Look through the lines below for the word "height", and copy every line that has it.

- Opening Delimiter -

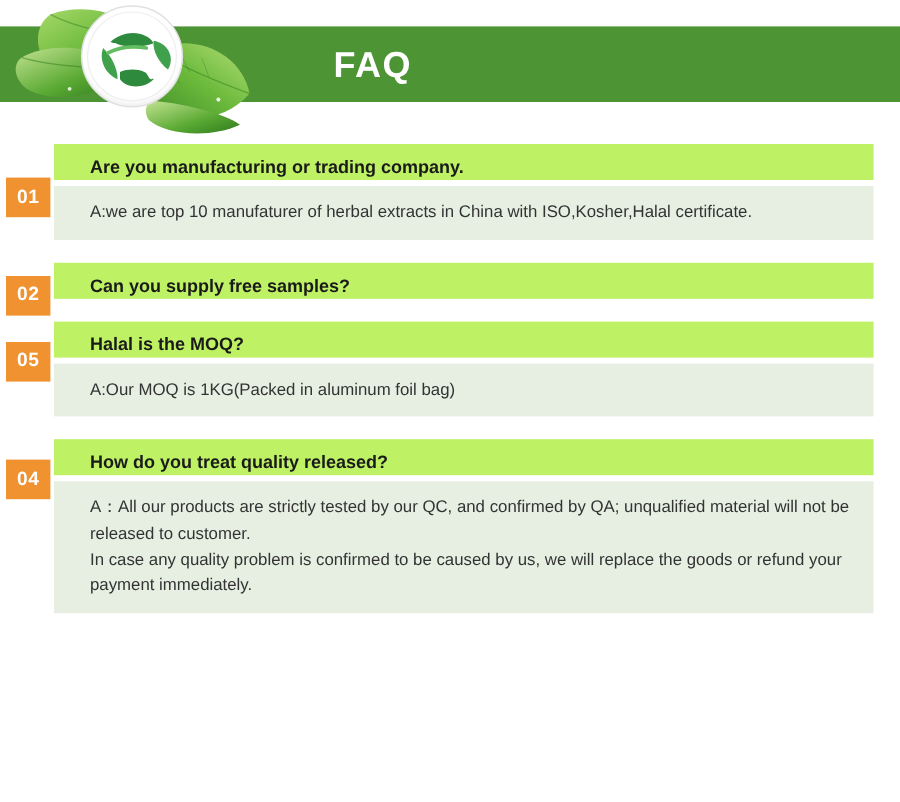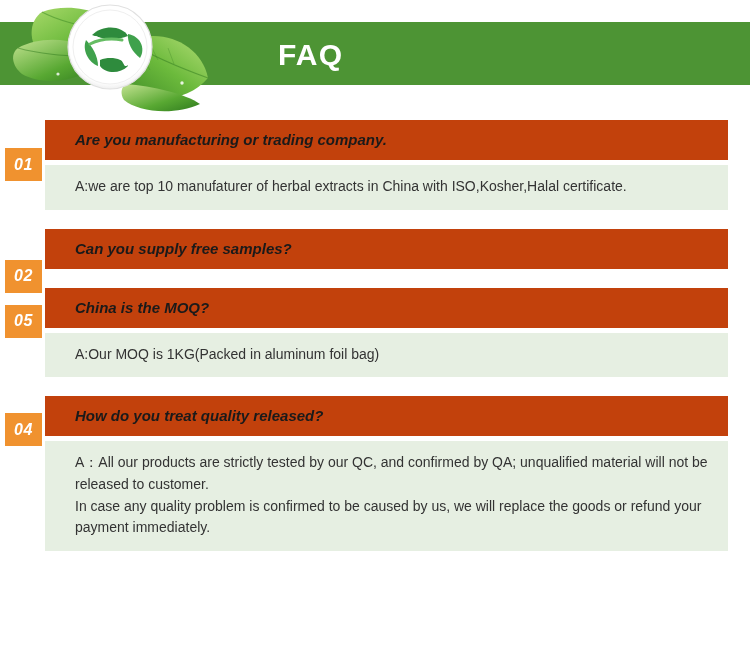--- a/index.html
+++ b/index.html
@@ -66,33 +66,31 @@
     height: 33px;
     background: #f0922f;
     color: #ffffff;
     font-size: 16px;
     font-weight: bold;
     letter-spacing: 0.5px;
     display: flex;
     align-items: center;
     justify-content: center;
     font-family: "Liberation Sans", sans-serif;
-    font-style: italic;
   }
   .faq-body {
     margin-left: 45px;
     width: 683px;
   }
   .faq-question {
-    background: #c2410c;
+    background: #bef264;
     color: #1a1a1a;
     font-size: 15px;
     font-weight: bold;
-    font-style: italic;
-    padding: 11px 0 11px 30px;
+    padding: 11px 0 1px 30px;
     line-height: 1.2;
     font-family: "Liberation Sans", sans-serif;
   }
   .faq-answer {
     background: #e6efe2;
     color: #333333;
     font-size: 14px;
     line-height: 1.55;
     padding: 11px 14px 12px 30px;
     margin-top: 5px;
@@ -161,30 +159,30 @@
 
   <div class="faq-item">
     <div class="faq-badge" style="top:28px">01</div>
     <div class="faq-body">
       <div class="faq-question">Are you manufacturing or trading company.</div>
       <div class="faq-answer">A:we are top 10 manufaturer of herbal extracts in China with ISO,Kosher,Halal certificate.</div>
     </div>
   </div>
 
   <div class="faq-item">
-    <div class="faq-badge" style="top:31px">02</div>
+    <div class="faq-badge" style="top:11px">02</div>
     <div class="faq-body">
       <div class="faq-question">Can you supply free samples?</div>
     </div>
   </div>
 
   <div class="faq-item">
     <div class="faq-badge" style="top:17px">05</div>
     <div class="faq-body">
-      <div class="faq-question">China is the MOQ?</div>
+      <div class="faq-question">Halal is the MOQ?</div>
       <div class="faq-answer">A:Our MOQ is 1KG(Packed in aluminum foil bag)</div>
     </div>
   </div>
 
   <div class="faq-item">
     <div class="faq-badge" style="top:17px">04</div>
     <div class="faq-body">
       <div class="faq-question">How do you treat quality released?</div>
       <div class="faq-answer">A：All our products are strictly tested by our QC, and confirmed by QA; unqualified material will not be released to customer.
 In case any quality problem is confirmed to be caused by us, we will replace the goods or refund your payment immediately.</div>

- Closing Delimiter -

• _Task solution_:
     height: 33px;
     line-height: 1.2;
     line-height: 1.55;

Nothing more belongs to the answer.